Beaucoup de faits entourant la déportation des Acadiens ne font aucun doute. En 1755, les autorités coloniales ont amorcé un processus de déracinement et de déportation de la partie de la population acadienne qui était établie sur le territoire britannique, en commençant par le centre de la colonie acadienne, le long de la côte est de la baie de Fundy.
Le gouverneur Lawrence, de la Nouvelle-Écosse, et le gouverneur Shirley, commandant en chef des forces britanniques en Nouvelle-Angleterre, ont commencé par saisir les armes à feu des colons pour les empêcher de résister par la force. Puis ils ont pris en otage un grand nombre d'hommes adultes afin de garantir la docilité de leur famille au moment de la déportation.
Au cours des années qui ont suivi, ce fut environ les trois quarts de la population acadienne totale, soit 13 000 personnes, qui ont été déportées. Certains de ces gens ont été expédiés en Angleterre, d'autres en Louisiane, tandis que d'autres encore étaient rapatriés en France.
Toutefois, si l'on connaît avec certitude l'ampleur des souffrances causées par la déportation de 1755 à 1763, il est beaucoup plus difficile d'en attribuer précisément la responsabilité historique. Chose certaine, les gouverneurs Lawrence et Shirley ont été au coeur des prises de décisions et ils doivent en porter la responsabilité ultime. Mais rien ne prouve qu'ils aient agi avec l'aval du Parlement de Westminster.
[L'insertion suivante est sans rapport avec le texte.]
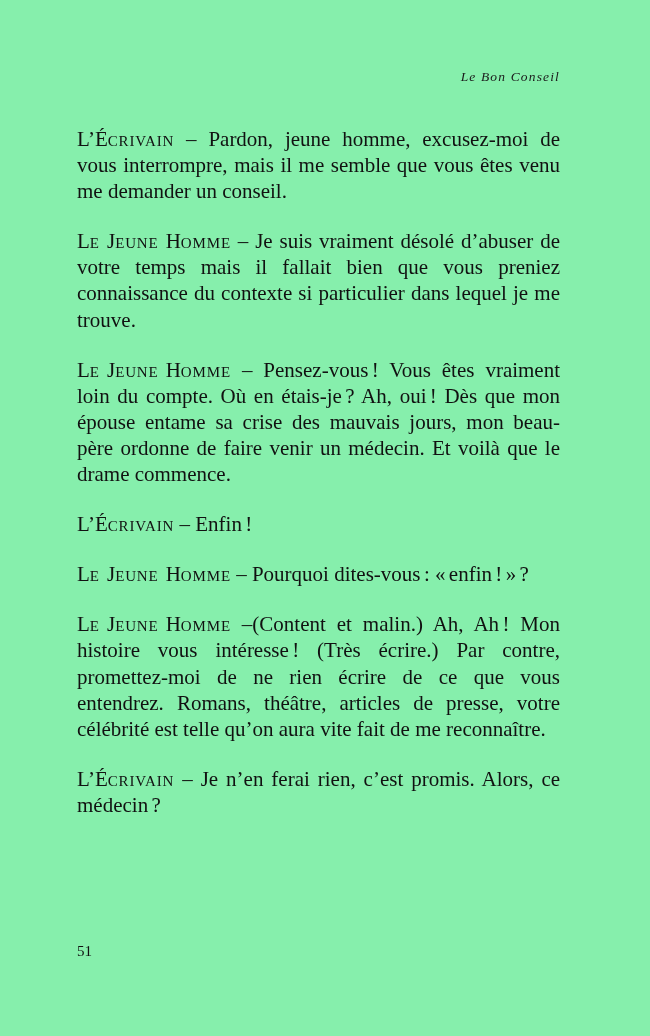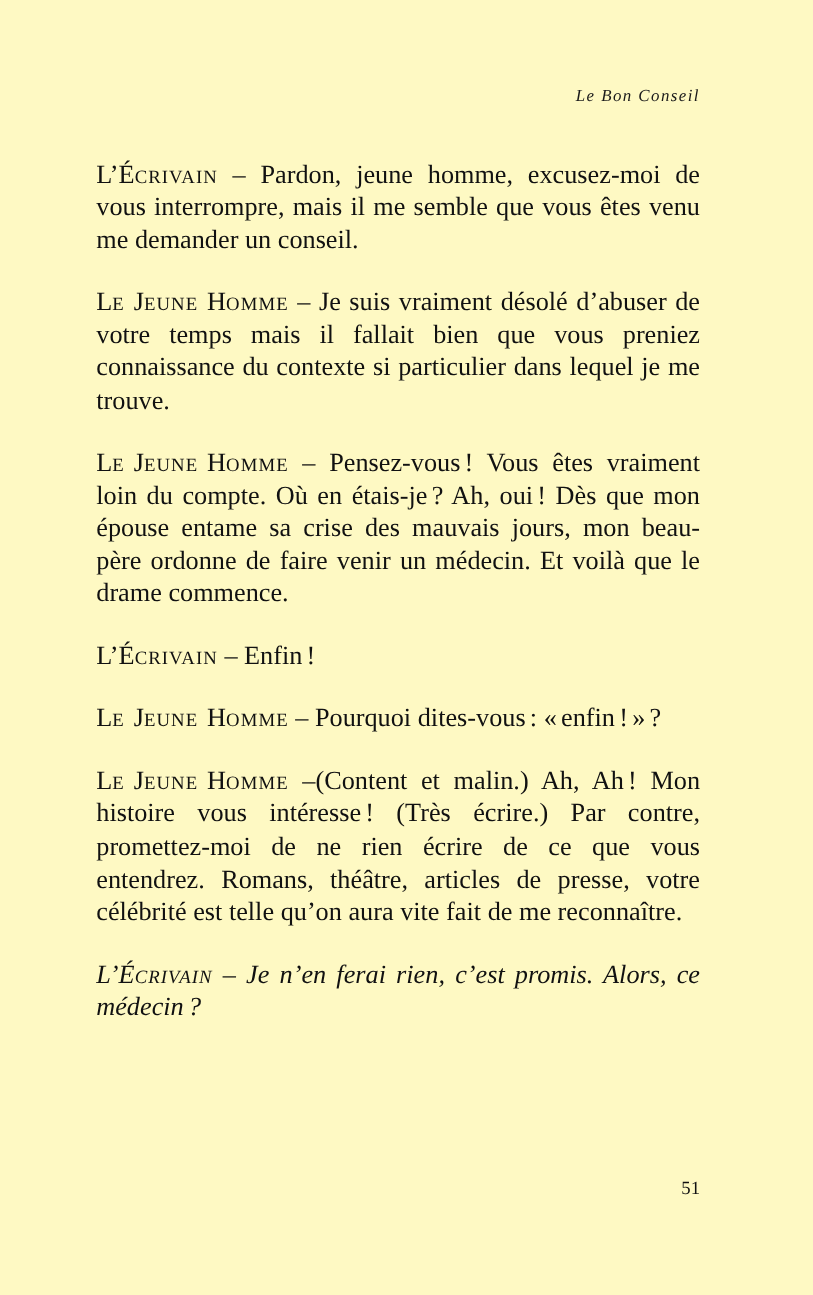"Le Bon Conseil" .page { background: #fef9c3 -> #86efac }
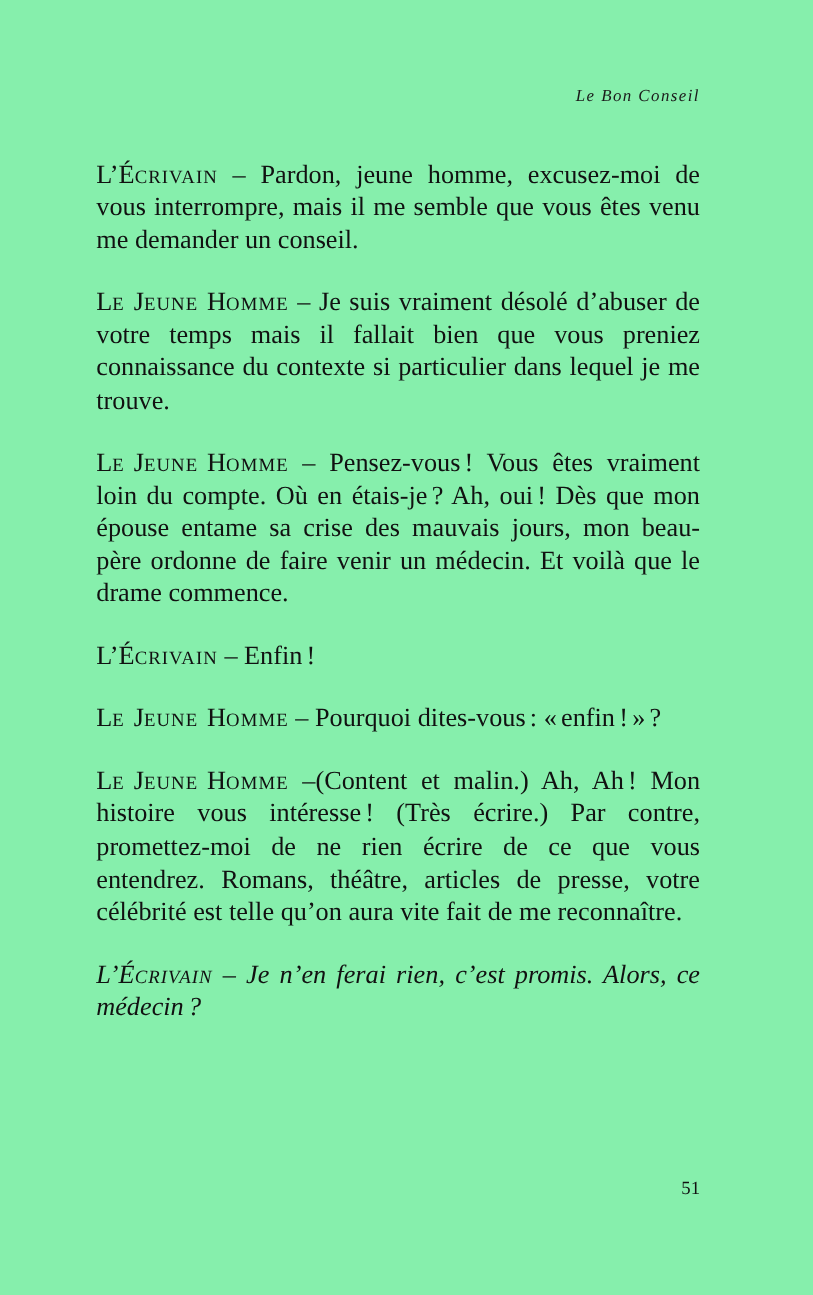"L’Écrivain – Je n’en ferai" .speech:last-child { font-style: italic -> none }
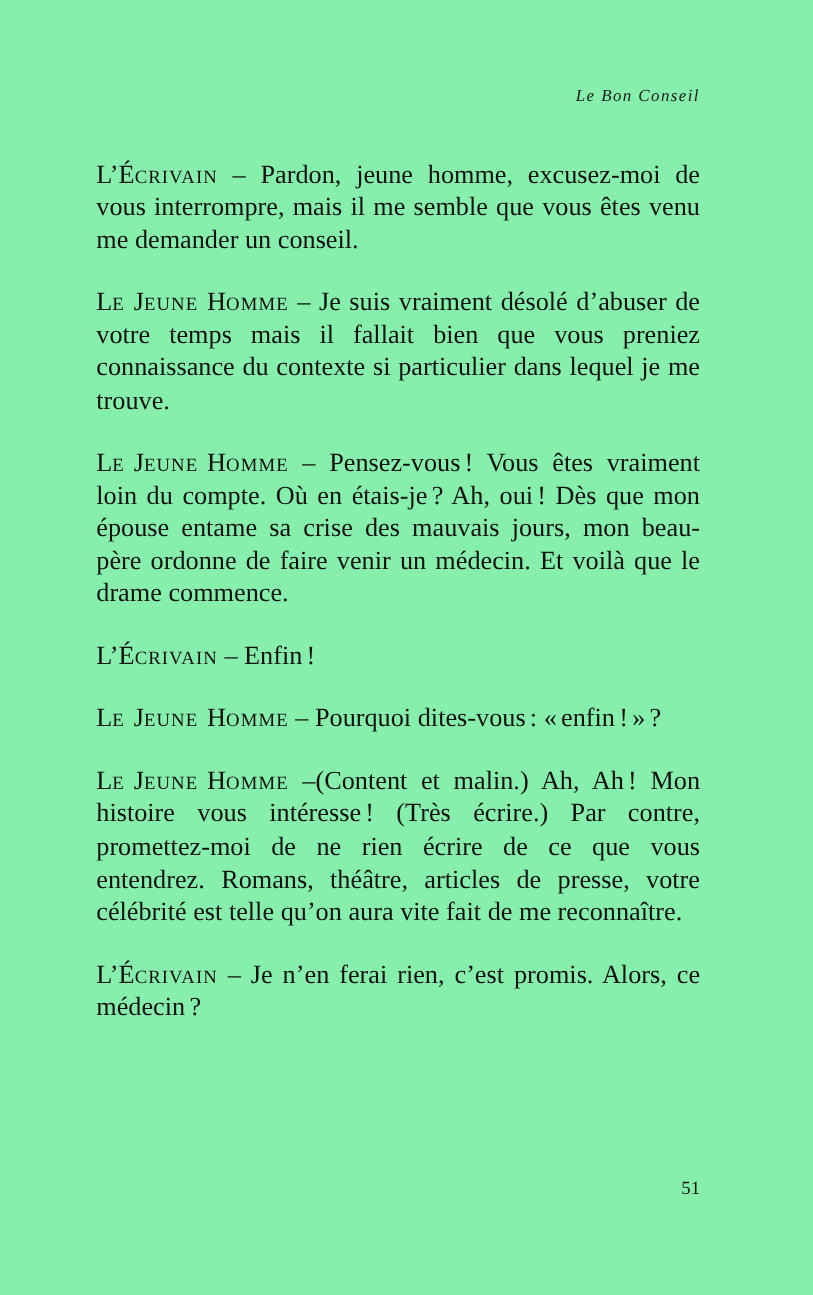"51" .folio { text-align: right -> none }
Selon la version la plus couramment acceptée de ces évènements, Lawrence aurait agi avec l'autorisation du conseil local de la Nouvelle-Écosse, tandis que le Parlement et le roi George II n'auraient pas participé à la planification des déportations.
Néanmoins, Sa Majesté la reine Elizabeth II a récemment décidé d'aborder cette question et de s'en remettre au Cabinet canadien pour décider s'il y a lieu de présenter des excuses. Comme nous le savons tous, le Cabinet s'est penché sur cette question dernièrement, et en décembre 2003, la Gouverneure générale a signé une proclamation royale à ce sujet. En voici des extraits:
Attendu que la déportation du peuple acadien, communément appelée le Grand Dérangement, s'est poursuivie jusqu'en 1763 et a eu des conséquences tragiques, plusieurs milliers d'Acadiens ayant péri [...]
Ainsi, Son Excellence la Gouverneure générale, sur recommandation de la ministre du Patrimoine canadien, a ordonné:
[...] que soit prise une proclamation désignant le 28 juillet de chaque année, à compter de 2005, comme «Journée de commémoration du Grand Dérangement».
Je félicite le gouvernement d'avoir décidé de cette proclamation qui me semble tout à fait appropriée. Je crois qu'il est légitime de s'attendre à ce que tous ceux qui participent à la vie publique d'une société civilisée adoptent une attitude exemplaire à l'égard du passé. Cette attitude suppose l'acceptation d'actes passés qui sont jugés bons et le rejet de ceux qui sont considérés injustes et monstrueux. La reconnaissance des «épreuves et souffrances subies par les Acadiens» et la désignation d'une journée annuelle pour commémorer ce triste chapitre de notre histoire, représentent une manière convenable d'en tenir compte.
Contrairement à la proclamation de la Couronne, la motion dont la Chambre est saisie demande explicitement des excuses pour cette injustice historique.
C'est un concept très différent qui repose sur l'idée que la culpabilité liée à une injustice passée puisse être transmise au sein d'une institution ou d'une collectivité, exactement comme les conséquences secondaires de cette faute continuent de se répercuter sur les descendants des victimes directes. C'est tout simplement faux.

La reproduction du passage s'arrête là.